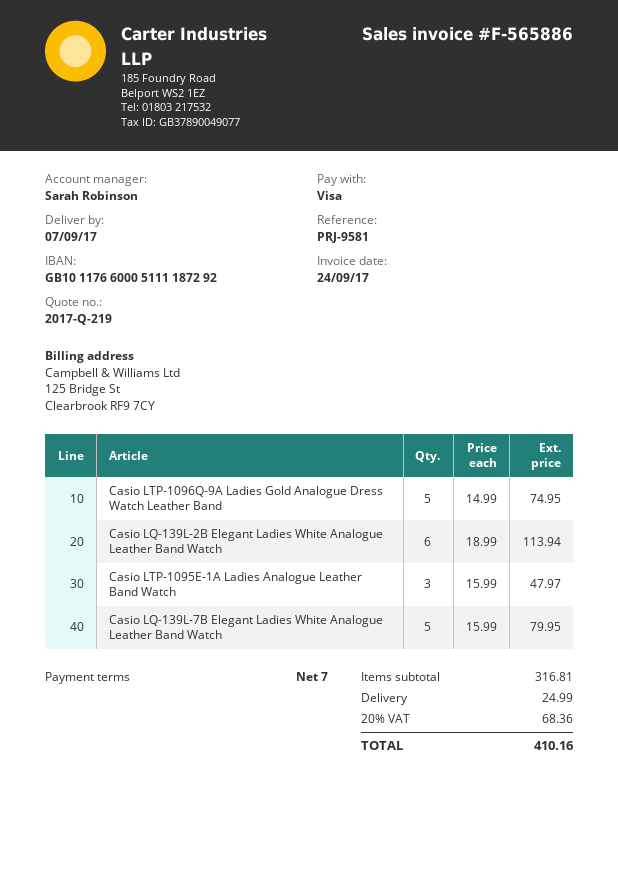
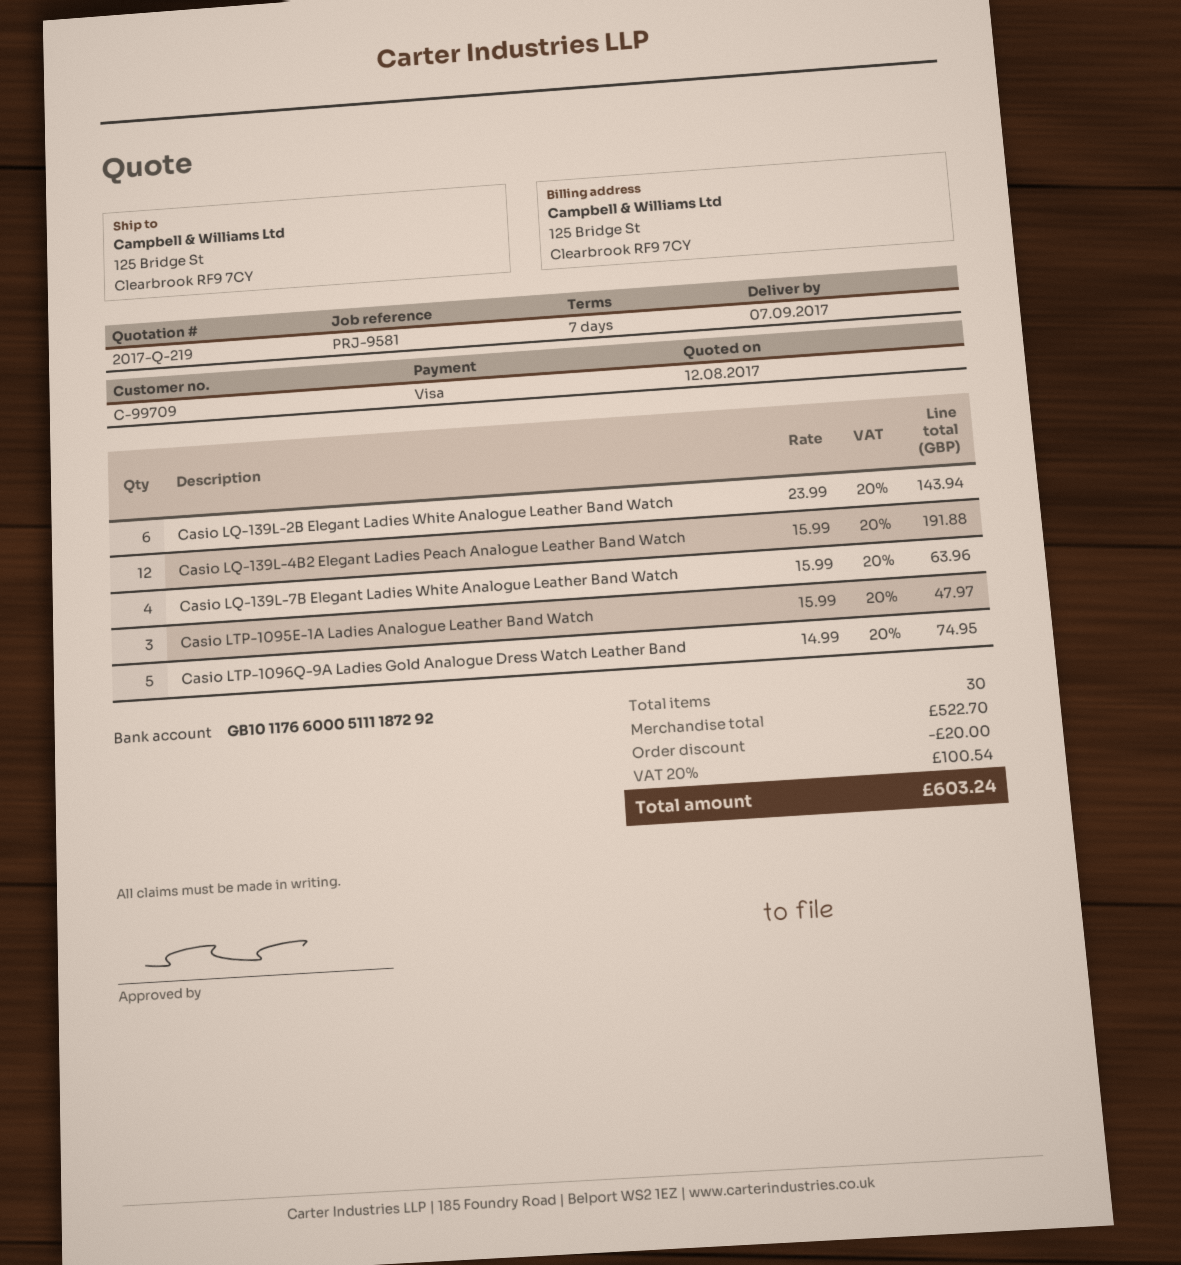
Casio LQ-139L-2B Elegant Ladies White Analogue Leather Band Watch: 6 x 18.99 = 113.94 -> 6 x 23.99 = 143.94
Casio LQ-139L-7B Elegant Ladies White Analogue Leather Band Watch: 5 x 15.99 = 79.95 -> 4 x 15.99 = 63.96
Casio LQ-139L-4B2 Elegant Ladies Peach Analogue Leather Band Watch: none -> 12 x 15.99 = 191.88
subtotal: 316.81 -> 522.70
discount: none -> 20.00
shipping: 24.99 -> none
tax: 20% = 68.36 -> 20% = 100.54
total: 410.16 -> 603.24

TASK OBJECTIVE:
What is the number of lines in the listing that include "Ladies"? Answer with that number only.

ANSWER FOR THIS EXERCISE:
3